◆ **Assignment**: Filter the data for lines with the word "align", then copy every line so identified.
━━━ Given records ━━━
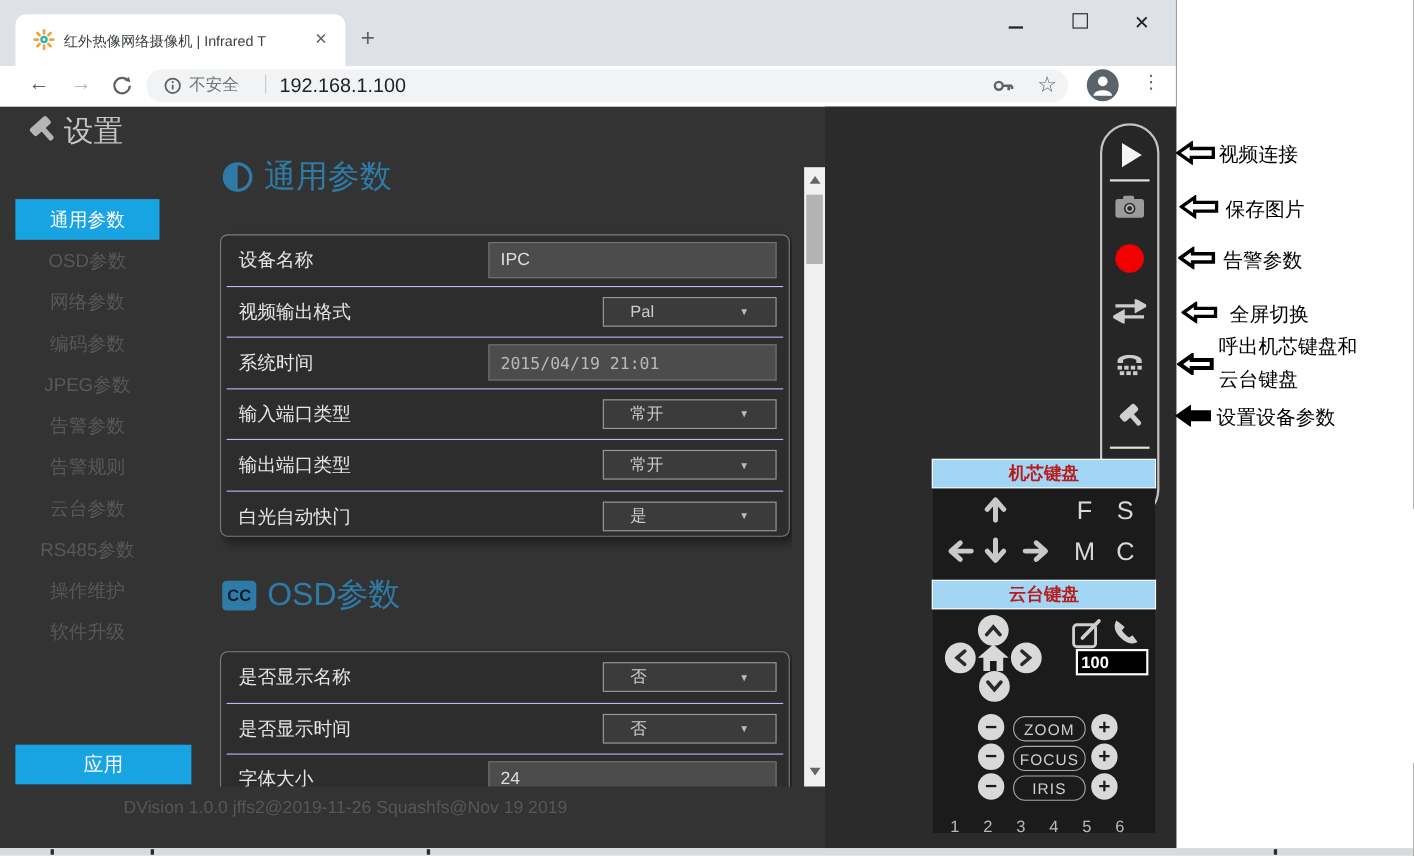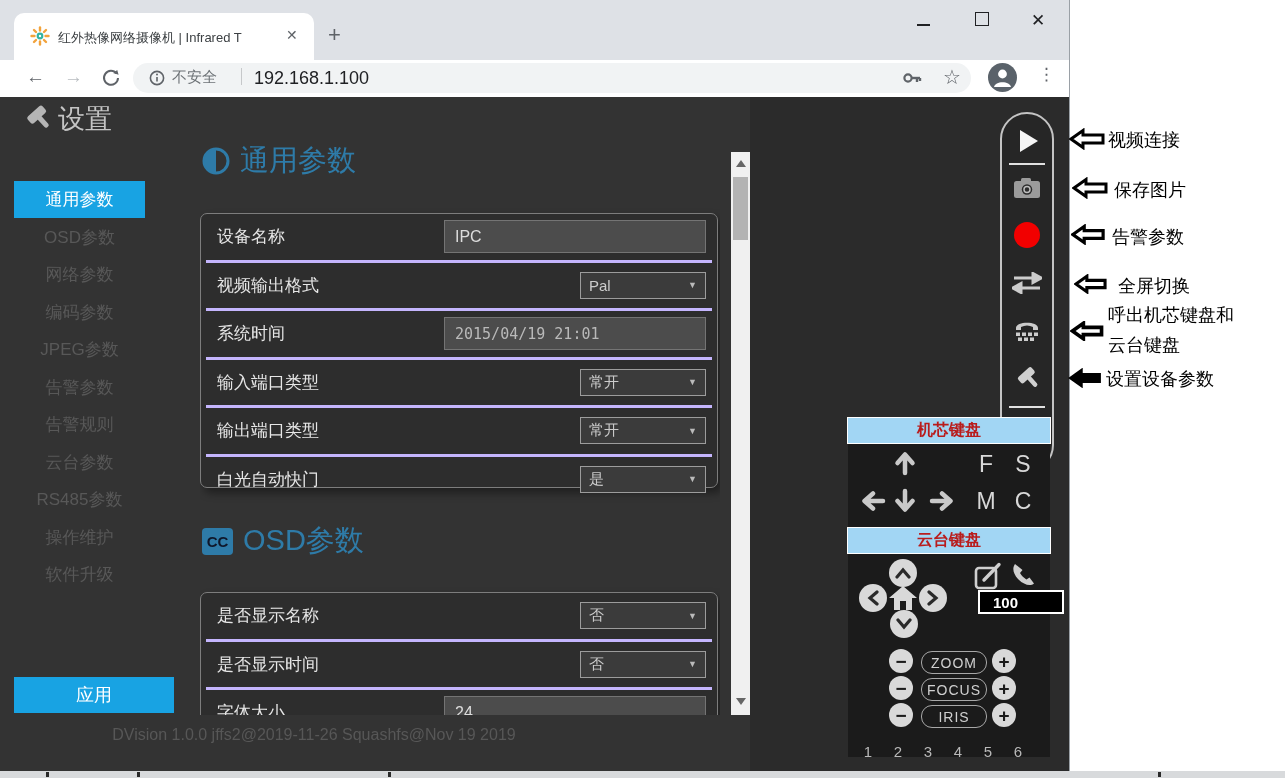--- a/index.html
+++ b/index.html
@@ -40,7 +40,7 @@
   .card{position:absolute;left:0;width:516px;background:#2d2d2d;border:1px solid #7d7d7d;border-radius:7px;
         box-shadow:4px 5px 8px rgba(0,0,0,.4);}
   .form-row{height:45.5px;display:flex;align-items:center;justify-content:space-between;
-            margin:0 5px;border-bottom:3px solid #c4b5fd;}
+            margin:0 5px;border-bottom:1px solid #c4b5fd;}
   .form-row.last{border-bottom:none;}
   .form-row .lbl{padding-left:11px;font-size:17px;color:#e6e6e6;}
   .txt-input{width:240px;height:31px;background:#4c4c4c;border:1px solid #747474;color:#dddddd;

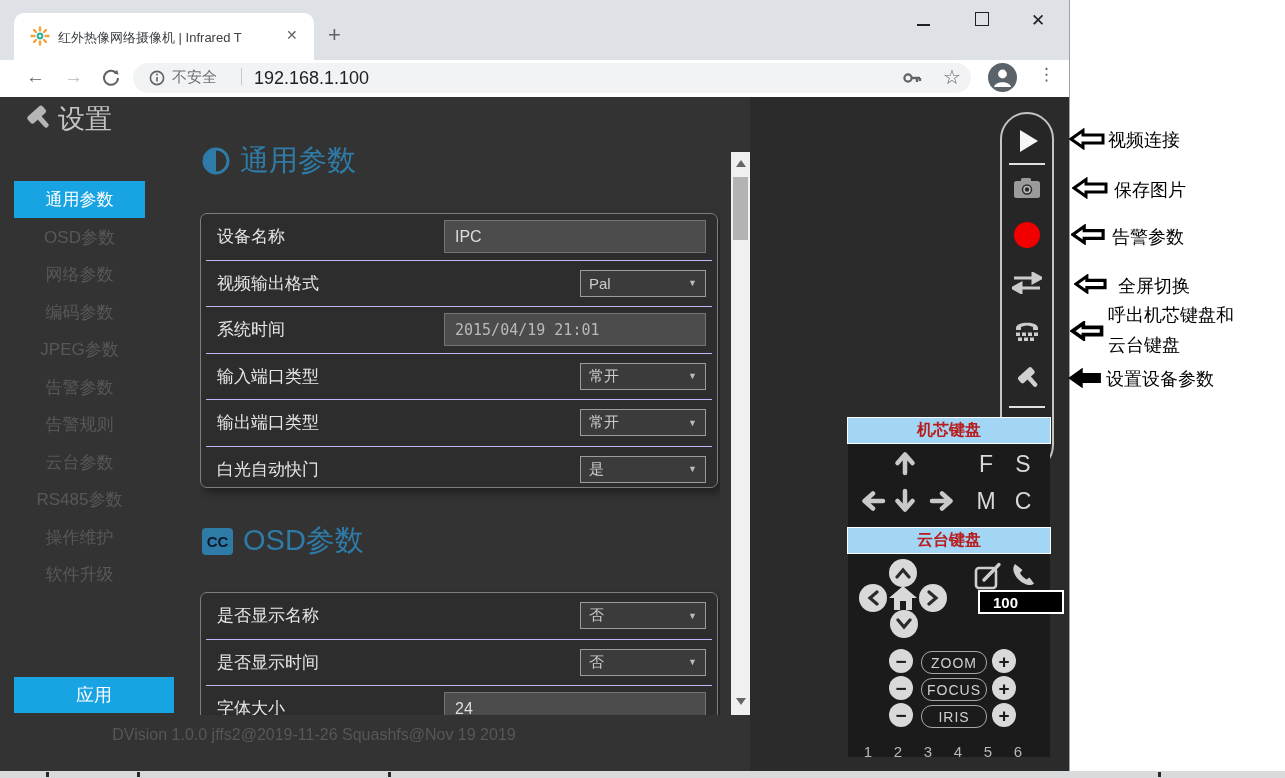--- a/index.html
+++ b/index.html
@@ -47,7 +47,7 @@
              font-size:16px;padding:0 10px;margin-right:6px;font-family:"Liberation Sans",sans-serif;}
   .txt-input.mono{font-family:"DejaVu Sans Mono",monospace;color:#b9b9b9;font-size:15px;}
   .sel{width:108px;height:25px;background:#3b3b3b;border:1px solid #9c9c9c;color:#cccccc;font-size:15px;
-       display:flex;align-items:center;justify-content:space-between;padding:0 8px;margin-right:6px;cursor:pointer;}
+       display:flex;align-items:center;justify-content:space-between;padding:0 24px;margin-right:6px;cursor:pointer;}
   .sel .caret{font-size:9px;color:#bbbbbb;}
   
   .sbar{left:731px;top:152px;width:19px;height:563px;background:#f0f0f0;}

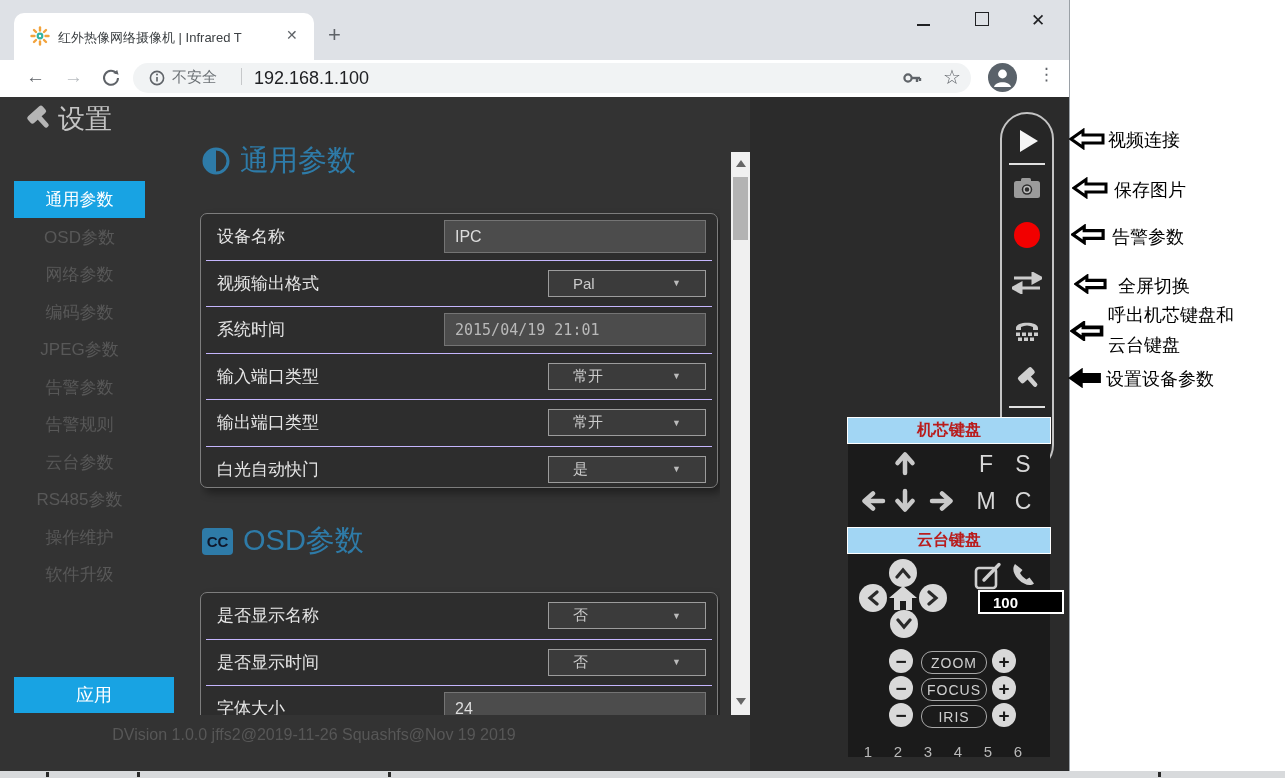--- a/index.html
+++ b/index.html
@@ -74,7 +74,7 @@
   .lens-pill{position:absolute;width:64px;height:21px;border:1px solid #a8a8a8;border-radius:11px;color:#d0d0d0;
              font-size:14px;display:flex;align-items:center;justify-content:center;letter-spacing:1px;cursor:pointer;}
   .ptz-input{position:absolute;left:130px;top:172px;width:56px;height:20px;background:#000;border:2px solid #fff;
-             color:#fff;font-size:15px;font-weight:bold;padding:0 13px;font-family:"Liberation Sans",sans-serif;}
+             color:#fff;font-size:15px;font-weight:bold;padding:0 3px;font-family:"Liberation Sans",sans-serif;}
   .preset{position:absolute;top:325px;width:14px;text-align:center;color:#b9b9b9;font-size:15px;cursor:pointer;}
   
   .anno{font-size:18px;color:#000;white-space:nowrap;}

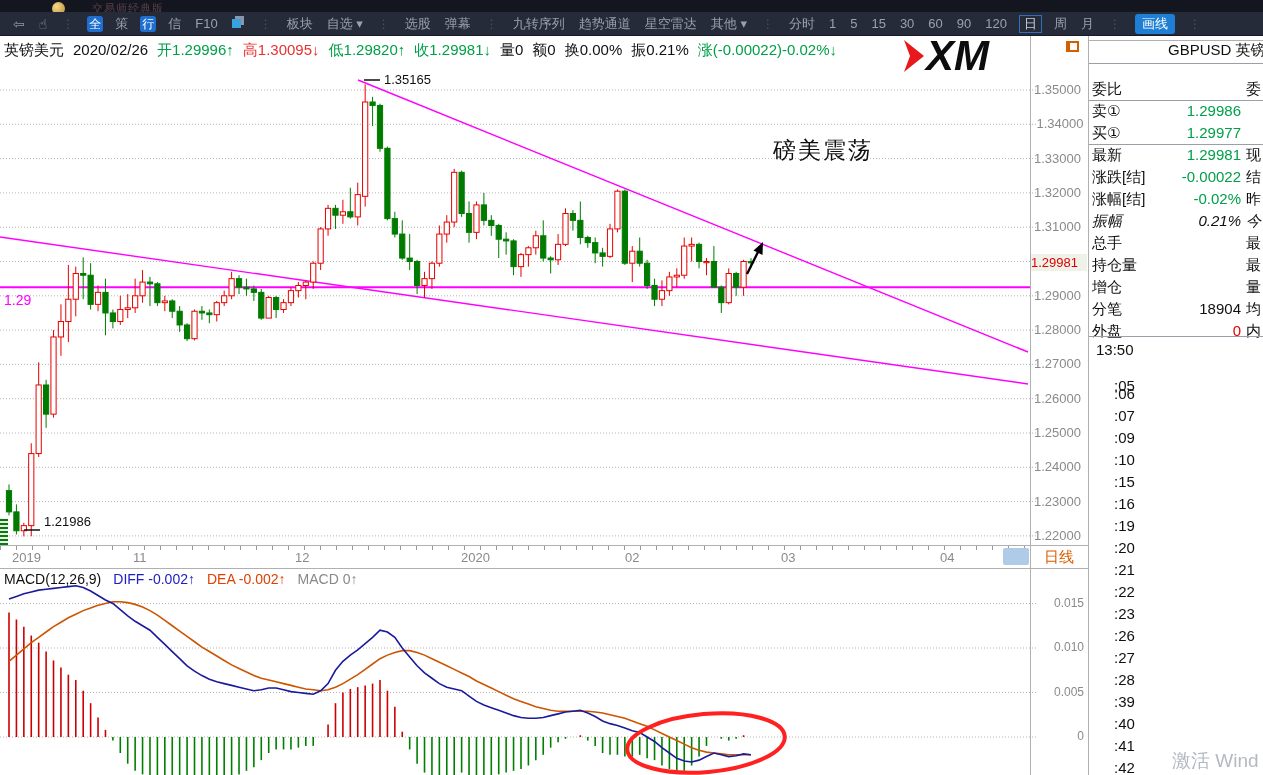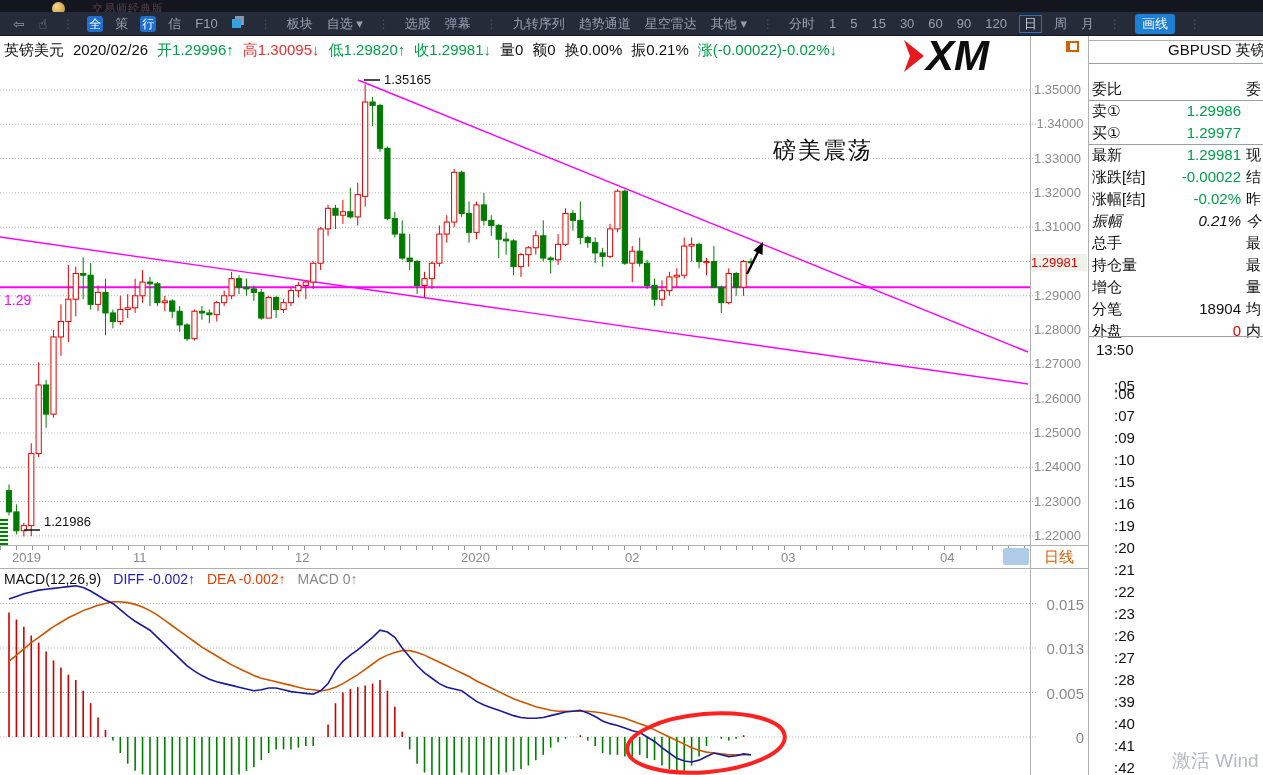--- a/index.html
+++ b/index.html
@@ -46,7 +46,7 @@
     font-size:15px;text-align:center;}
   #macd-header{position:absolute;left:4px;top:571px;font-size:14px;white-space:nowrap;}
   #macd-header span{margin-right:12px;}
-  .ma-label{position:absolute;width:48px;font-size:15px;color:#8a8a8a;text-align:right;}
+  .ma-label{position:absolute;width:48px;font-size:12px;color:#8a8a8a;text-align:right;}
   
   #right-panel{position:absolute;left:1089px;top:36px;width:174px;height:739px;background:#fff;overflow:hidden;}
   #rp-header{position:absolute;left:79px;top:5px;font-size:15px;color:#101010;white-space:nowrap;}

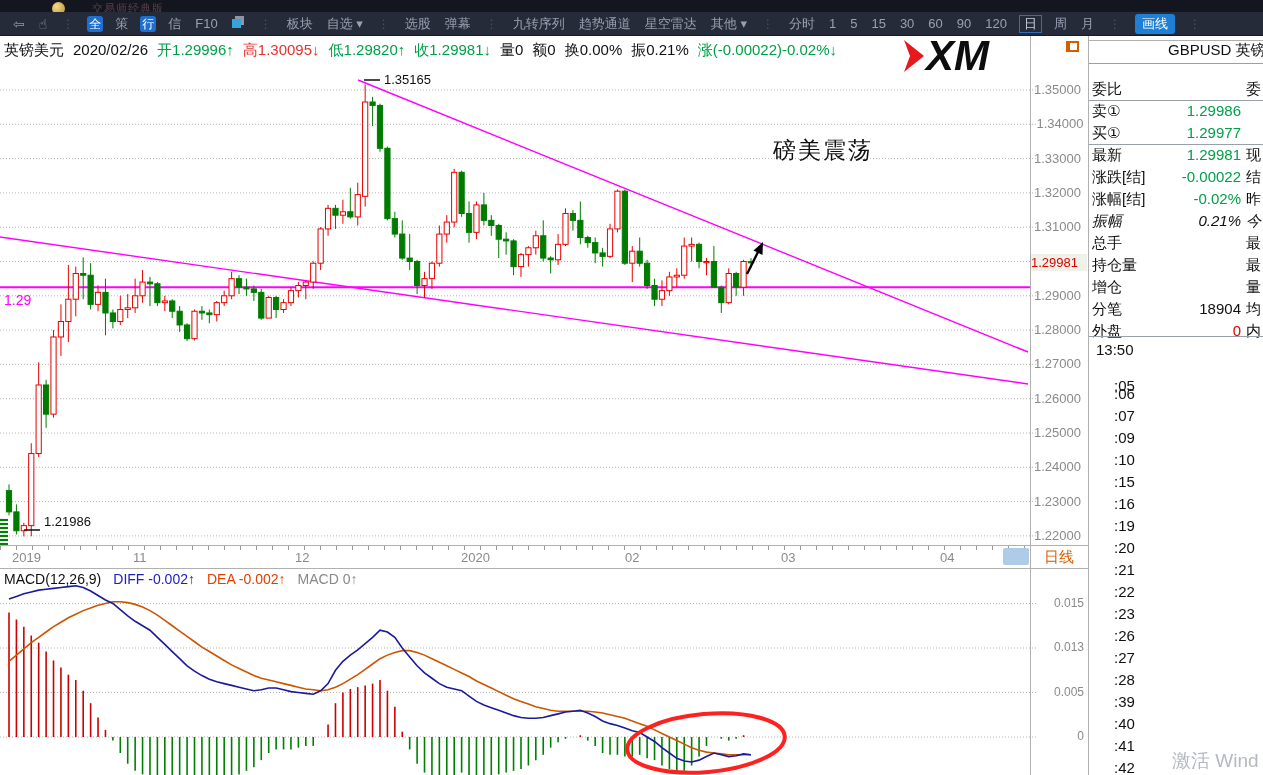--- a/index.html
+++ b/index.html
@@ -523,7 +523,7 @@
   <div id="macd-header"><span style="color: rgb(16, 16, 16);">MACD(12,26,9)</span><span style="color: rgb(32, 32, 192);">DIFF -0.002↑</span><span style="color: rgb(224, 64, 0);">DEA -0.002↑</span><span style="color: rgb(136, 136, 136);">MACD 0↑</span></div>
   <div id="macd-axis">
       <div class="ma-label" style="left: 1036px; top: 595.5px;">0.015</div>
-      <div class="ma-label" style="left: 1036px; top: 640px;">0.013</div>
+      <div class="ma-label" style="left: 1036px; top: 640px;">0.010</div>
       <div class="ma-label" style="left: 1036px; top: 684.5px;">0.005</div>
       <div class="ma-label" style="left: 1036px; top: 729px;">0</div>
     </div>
━━━
◆ **Solution to the problem**:
   .form-row{height:45.5px;display:flex;align-items:center;justify-content:space-between;
-       display:flex;align-items:center;justify-content:space-between;padding:0 8px;margin-right:6px;cursor:pointer;}
+       display:flex;align-items:center;justify-content:space-between;padding:0 24px;margin-right:6px;cursor:pointer;}
              font-size:14px;display:flex;align-items:center;justify-content:center;letter-spacing:1px;cursor:pointer;}
   .preset{position:absolute;top:325px;width:14px;text-align:center;color:#b9b9b9;font-size:15px;cursor:pointer;}
     font-size:15px;text-align:center;}
-  .ma-label{position:absolute;width:48px;font-size:15px;color:#8a8a8a;text-align:right;}
+  .ma-label{position:absolute;width:48px;font-size:12px;color:#8a8a8a;text-align:right;}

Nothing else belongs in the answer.